- _Exercise_: Each record that follows goes into your reply unchanged; the pictures do not.
━━━━━ Data to examine
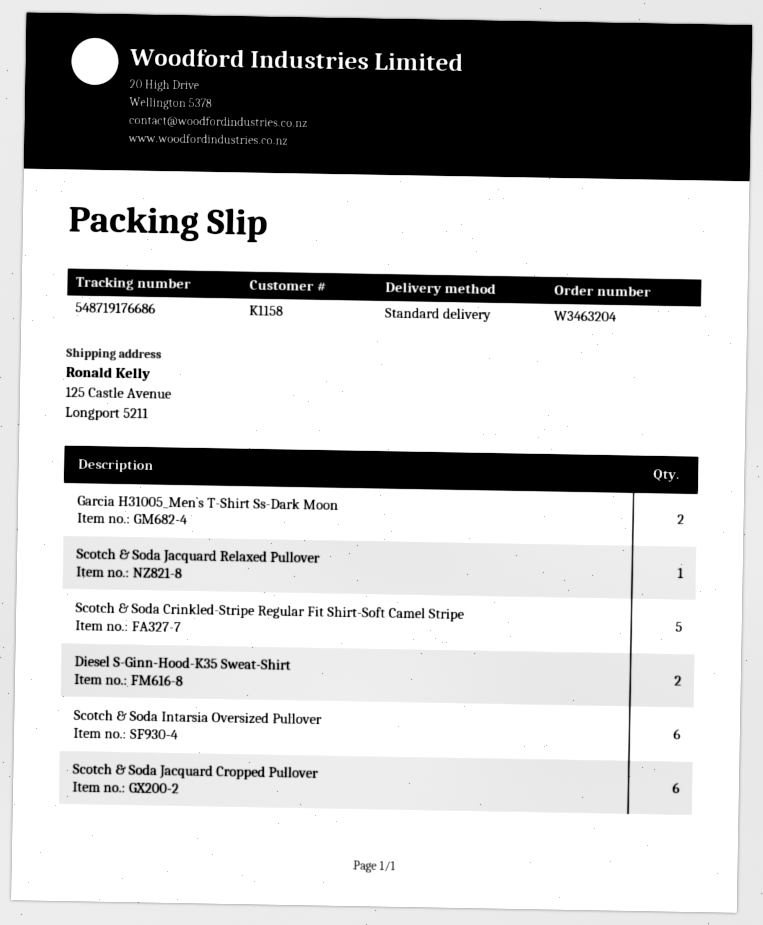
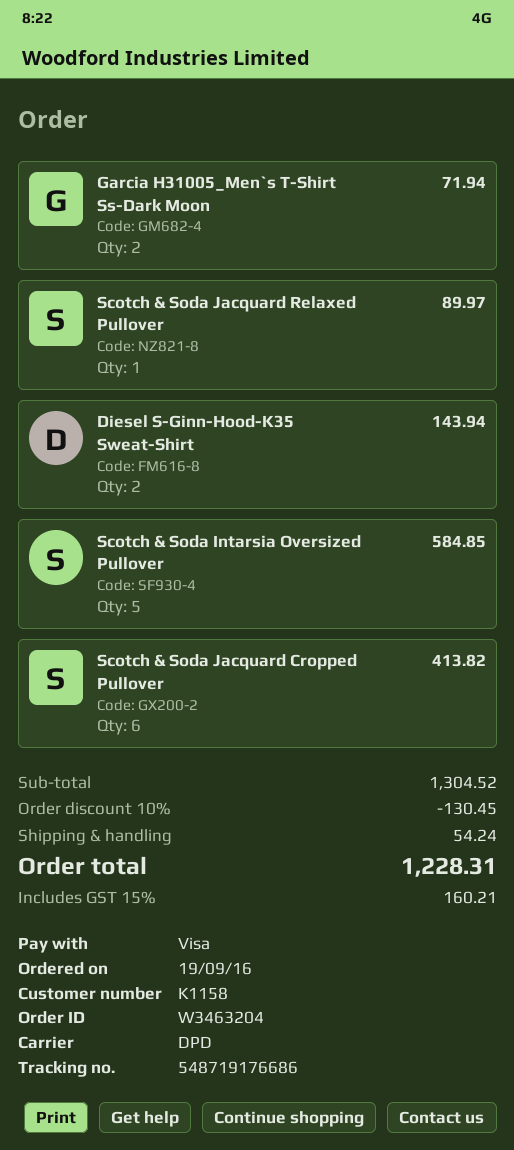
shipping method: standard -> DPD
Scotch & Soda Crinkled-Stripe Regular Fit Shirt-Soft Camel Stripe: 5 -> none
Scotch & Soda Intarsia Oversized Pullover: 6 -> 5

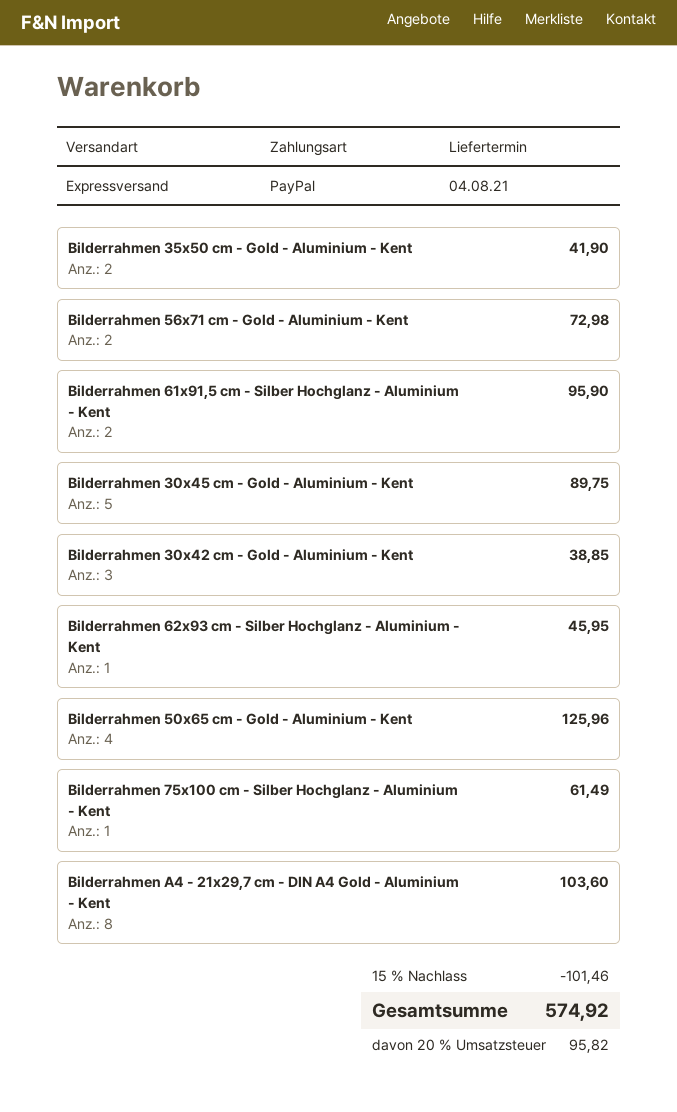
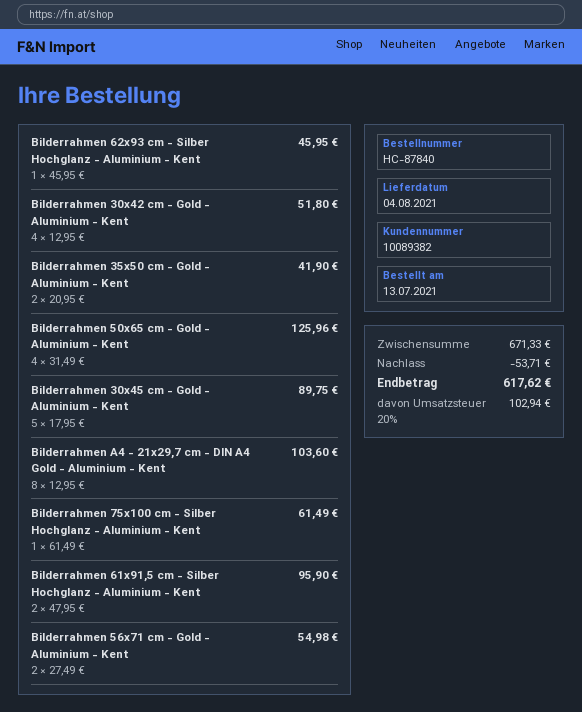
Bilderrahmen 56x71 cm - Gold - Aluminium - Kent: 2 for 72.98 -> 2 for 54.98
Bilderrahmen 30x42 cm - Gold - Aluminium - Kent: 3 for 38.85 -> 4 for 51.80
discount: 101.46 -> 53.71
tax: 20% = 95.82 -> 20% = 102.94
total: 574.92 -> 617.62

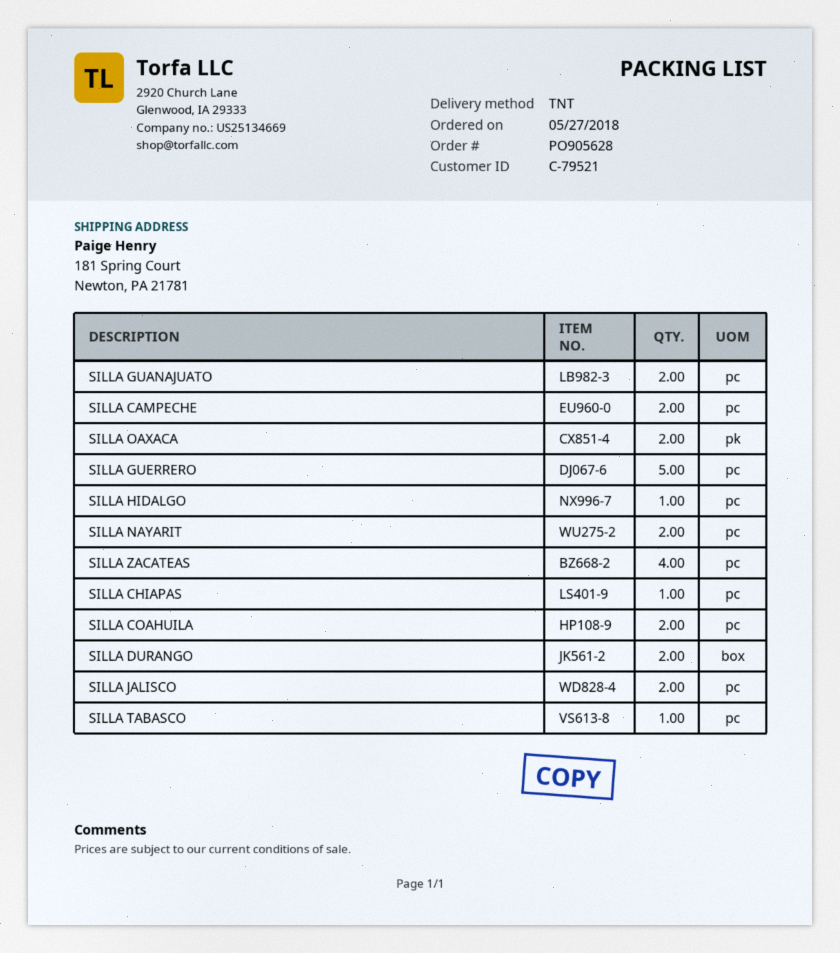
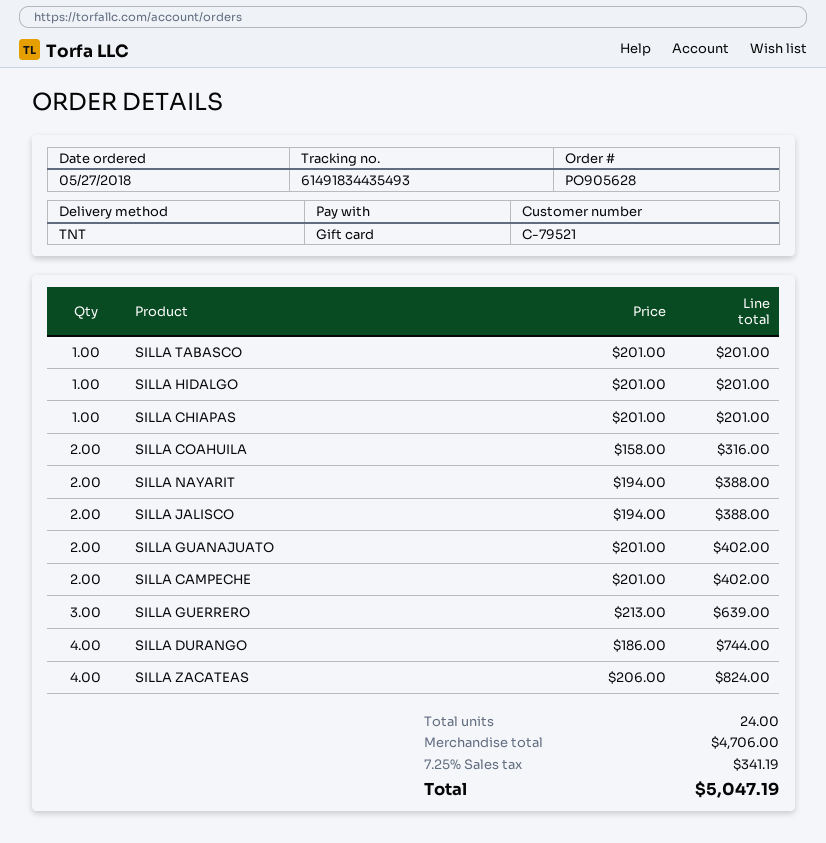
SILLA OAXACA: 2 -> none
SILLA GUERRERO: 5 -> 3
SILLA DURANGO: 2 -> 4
━━━━━━━━━━
- _Answer to this exercise_:
shipping method: standard -> DPD
Scotch & Soda Crinkled-Stripe Regular Fit Shirt-Soft Camel Stripe: 5 -> none
Scotch & Soda Intarsia Oversized Pullover: 6 -> 5

Bilderrahmen 56x71 cm - Gold - Aluminium - Kent: 2 for 72.98 -> 2 for 54.98
Bilderrahmen 30x42 cm - Gold - Aluminium - Kent: 3 for 38.85 -> 4 for 51.80
discount: 101.46 -> 53.71
tax: 20% = 95.82 -> 20% = 102.94
total: 574.92 -> 617.62

SILLA OAXACA: 2 -> none
SILLA GUERRERO: 5 -> 3
SILLA DURANGO: 2 -> 4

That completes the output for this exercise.